### DESCRIPTION OF THE TASK
Set out exactly, line by line, the stretch of data below that begins at the line containing "-61,21 +61,21 @@" and ends at the line containing "color:#fff;", with both ends kept.

Front-end code change data
• • • • •

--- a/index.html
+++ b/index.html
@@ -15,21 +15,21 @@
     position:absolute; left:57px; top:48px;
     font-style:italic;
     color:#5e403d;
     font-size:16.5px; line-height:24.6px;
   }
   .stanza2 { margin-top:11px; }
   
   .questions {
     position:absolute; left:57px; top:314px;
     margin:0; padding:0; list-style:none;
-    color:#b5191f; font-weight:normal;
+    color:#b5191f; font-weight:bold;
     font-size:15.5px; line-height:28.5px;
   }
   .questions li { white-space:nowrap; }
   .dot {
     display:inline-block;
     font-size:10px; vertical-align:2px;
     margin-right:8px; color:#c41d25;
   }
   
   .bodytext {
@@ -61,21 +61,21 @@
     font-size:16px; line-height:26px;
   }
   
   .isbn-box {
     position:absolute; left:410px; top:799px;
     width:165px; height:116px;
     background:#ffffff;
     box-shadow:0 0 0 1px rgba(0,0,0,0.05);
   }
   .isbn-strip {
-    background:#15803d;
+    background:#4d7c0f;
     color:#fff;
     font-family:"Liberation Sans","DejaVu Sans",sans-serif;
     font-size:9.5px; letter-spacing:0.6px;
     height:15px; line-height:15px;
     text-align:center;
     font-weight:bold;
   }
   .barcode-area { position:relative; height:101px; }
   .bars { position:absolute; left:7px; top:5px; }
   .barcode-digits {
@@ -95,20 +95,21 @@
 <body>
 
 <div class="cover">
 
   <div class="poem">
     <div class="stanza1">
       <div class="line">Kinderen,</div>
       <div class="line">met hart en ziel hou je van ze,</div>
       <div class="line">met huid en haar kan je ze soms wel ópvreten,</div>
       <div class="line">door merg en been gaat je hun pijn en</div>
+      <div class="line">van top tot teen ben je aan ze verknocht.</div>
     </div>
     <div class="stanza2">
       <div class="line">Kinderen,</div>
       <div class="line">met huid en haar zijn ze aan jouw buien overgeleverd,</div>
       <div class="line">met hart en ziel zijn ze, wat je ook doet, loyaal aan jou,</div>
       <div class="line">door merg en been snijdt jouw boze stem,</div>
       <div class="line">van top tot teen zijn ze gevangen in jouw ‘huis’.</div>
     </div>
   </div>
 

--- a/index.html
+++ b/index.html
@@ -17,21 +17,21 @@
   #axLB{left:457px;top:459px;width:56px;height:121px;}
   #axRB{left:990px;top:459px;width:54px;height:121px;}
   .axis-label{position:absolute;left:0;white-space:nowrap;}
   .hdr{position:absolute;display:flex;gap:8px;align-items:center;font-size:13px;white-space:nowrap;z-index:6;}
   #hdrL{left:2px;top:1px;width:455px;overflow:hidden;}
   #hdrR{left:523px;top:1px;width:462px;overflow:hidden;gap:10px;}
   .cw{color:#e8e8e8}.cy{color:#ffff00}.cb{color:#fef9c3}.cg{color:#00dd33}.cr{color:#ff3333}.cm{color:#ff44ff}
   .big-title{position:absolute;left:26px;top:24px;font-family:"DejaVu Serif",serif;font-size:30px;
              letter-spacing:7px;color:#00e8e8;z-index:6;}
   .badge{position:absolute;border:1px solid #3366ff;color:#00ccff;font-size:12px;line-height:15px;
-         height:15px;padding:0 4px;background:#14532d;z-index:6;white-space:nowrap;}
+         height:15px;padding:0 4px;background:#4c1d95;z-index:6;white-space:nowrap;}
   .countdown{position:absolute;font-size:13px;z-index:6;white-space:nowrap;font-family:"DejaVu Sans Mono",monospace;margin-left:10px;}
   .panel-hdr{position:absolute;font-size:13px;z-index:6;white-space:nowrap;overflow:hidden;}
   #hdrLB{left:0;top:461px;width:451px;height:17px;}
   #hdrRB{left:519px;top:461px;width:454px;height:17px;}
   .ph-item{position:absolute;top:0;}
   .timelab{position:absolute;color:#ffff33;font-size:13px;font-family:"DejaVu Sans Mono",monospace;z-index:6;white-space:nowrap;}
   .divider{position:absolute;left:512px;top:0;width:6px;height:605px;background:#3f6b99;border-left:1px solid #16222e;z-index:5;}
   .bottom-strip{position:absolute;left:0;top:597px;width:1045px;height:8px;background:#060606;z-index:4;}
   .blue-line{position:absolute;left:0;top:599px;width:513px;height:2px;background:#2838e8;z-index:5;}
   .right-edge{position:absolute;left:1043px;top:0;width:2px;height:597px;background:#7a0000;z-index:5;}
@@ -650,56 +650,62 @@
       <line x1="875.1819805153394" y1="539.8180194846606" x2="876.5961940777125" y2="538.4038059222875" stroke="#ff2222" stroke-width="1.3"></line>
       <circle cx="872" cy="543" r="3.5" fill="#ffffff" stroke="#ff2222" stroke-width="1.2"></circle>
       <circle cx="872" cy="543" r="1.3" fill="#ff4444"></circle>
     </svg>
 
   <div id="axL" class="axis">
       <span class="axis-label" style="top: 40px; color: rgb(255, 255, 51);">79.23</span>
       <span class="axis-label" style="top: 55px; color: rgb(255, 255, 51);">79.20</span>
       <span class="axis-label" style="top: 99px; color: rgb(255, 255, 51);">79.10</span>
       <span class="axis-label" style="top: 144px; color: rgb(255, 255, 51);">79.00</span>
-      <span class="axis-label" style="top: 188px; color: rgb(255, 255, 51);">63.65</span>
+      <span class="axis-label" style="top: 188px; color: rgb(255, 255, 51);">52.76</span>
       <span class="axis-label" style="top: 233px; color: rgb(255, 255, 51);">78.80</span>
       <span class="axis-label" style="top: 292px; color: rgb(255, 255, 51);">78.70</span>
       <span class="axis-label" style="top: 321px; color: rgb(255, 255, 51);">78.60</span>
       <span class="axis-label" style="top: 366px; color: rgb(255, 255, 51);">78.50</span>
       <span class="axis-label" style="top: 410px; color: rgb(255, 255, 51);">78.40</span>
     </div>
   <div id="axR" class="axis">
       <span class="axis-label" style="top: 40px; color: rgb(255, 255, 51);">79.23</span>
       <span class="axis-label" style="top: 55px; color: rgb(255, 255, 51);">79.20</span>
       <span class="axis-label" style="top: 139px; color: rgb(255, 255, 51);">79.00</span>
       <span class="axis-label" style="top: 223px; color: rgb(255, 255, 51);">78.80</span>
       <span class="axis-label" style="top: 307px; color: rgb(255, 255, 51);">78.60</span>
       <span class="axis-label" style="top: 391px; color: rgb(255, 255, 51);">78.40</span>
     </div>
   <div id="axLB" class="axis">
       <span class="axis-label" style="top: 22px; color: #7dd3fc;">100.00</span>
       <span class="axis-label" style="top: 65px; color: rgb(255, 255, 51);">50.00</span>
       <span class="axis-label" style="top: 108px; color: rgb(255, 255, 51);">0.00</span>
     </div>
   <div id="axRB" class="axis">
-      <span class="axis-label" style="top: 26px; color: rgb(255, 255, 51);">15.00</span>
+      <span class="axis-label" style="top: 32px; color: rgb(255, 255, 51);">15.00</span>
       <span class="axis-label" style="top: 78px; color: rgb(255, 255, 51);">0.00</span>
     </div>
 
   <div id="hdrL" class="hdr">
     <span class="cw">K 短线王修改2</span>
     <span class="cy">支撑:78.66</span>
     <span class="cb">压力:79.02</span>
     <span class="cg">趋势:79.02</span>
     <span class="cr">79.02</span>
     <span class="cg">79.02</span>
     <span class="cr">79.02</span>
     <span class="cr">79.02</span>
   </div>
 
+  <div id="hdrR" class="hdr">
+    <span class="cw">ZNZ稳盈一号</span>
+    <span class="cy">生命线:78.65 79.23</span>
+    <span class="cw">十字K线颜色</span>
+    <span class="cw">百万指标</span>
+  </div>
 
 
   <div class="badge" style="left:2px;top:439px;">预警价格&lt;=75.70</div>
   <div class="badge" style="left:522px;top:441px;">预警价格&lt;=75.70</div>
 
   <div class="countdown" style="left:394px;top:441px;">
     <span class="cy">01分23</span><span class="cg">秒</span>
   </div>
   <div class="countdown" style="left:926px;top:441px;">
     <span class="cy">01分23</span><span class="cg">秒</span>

• • • • •

### OUTPUT OF THE TASK
@@ -61,21 +61,21 @@
     font-size:16px; line-height:26px;
   }
   
   .isbn-box {
     position:absolute; left:410px; top:799px;
     width:165px; height:116px;
     background:#ffffff;
     box-shadow:0 0 0 1px rgba(0,0,0,0.05);
   }
   .isbn-strip {
-    background:#15803d;
+    background:#4d7c0f;
     color:#fff;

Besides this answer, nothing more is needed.